* **RECORDED INFORMATION**

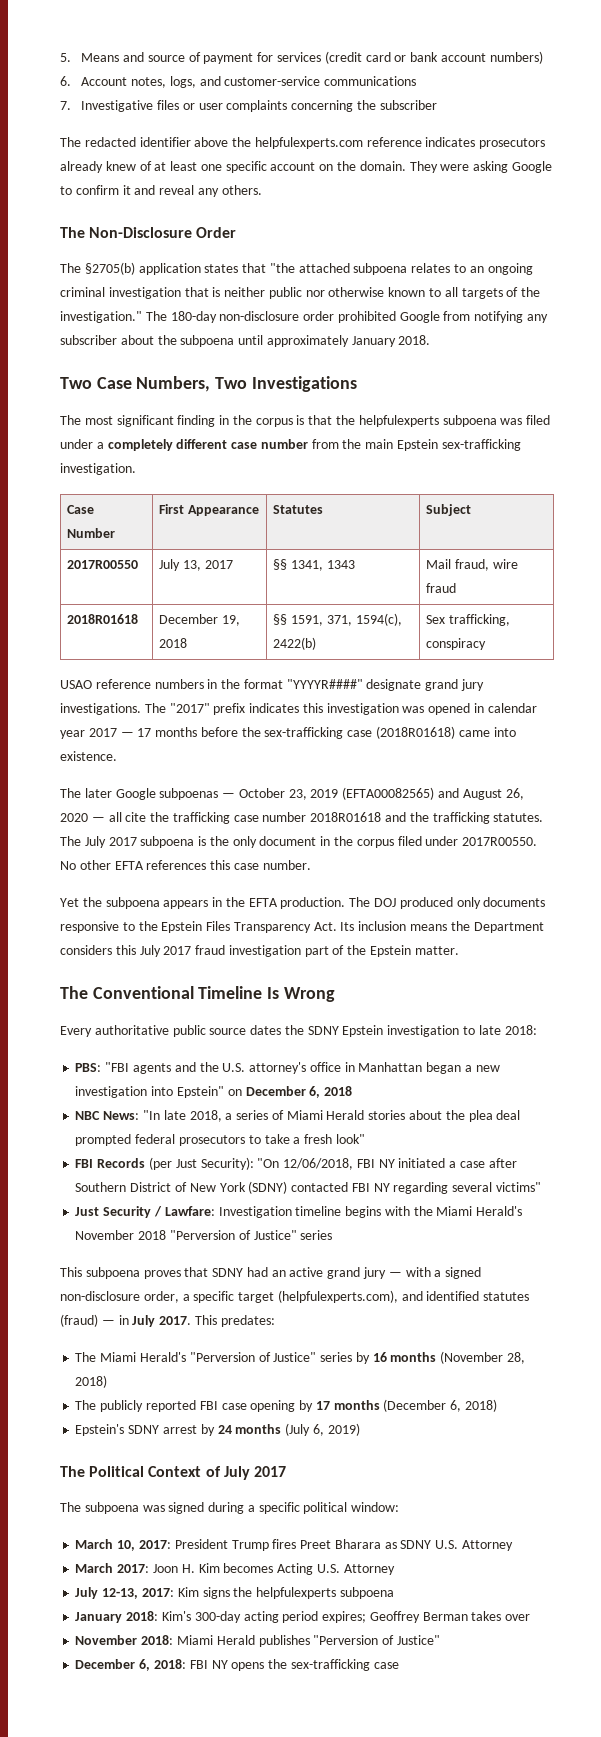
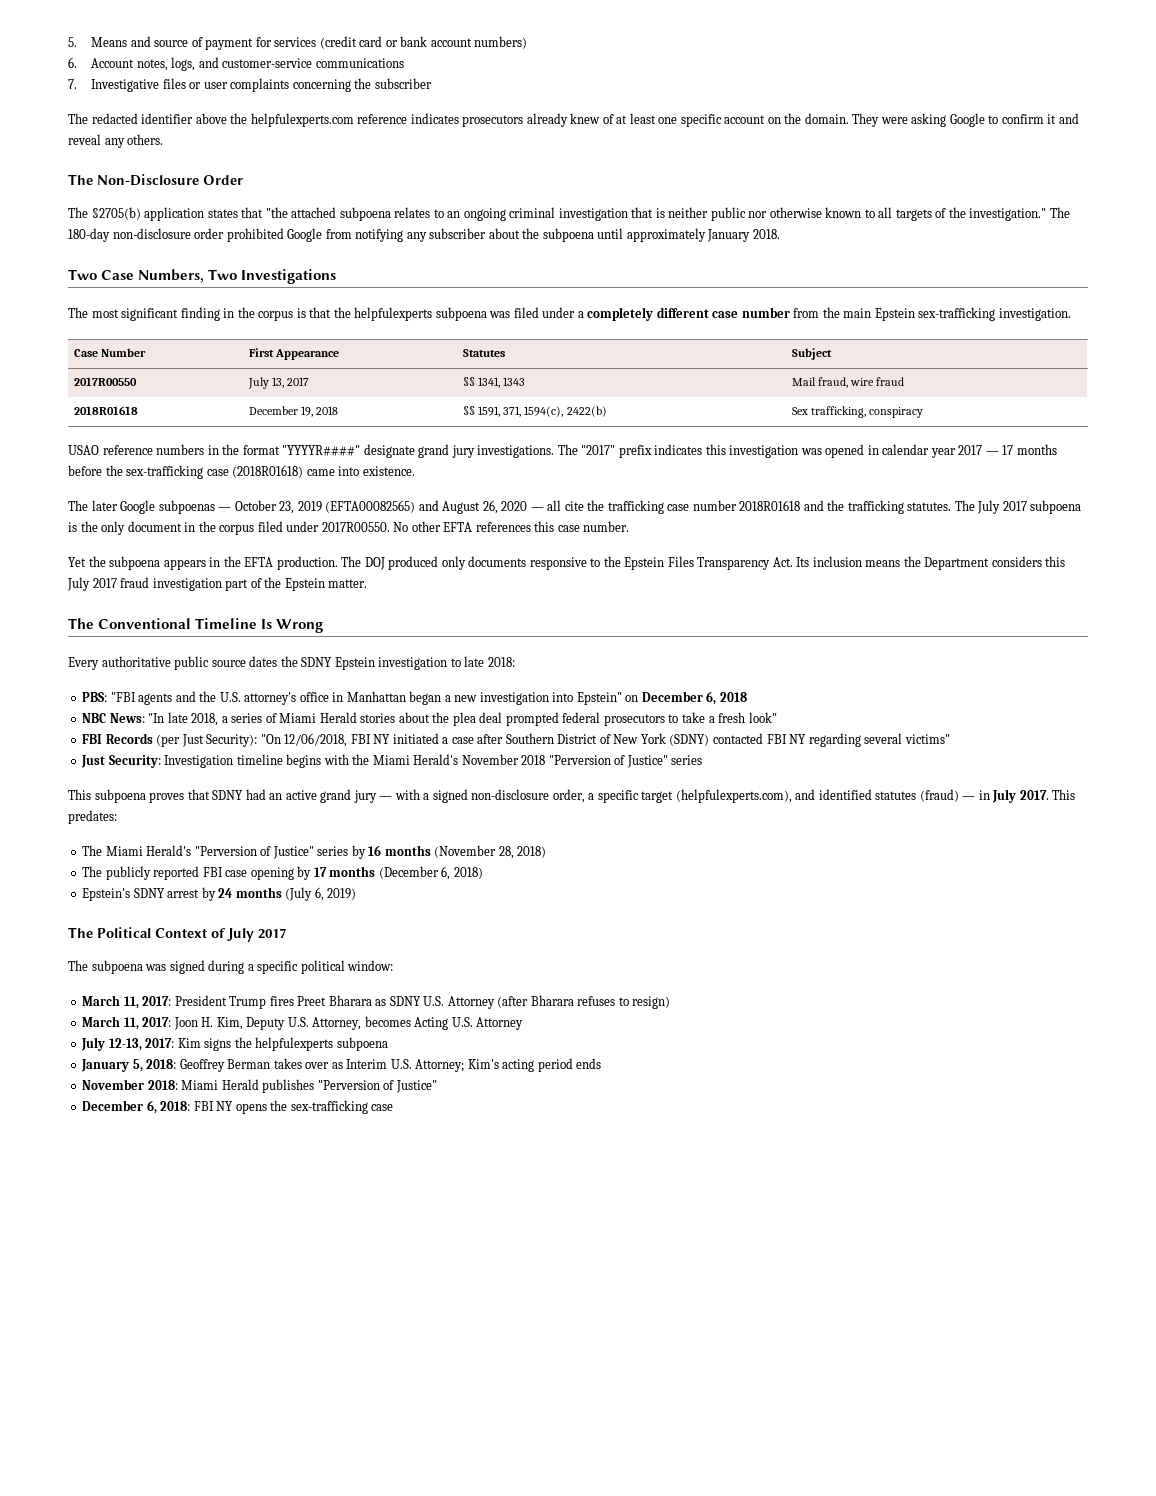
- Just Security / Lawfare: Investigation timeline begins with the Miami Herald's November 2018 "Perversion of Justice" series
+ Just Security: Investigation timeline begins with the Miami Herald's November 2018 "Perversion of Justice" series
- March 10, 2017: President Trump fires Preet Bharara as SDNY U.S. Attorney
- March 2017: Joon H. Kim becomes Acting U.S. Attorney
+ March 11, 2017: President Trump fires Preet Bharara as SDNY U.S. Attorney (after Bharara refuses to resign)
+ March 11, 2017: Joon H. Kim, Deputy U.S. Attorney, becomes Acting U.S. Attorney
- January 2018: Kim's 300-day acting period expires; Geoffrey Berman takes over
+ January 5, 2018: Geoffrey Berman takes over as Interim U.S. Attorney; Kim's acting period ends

* **WHAT TO PRODUCE**
All lines in the listing above that contain "Perversion" should be shown.

* **RESPONSE TO THIS TASK**
- Just Security / Lawfare: Investigation timeline begins with the Miami Herald's November 2018 "Perversion of Justice" series
+ Just Security: Investigation timeline begins with the Miami Herald's November 2018 "Perversion of Justice" series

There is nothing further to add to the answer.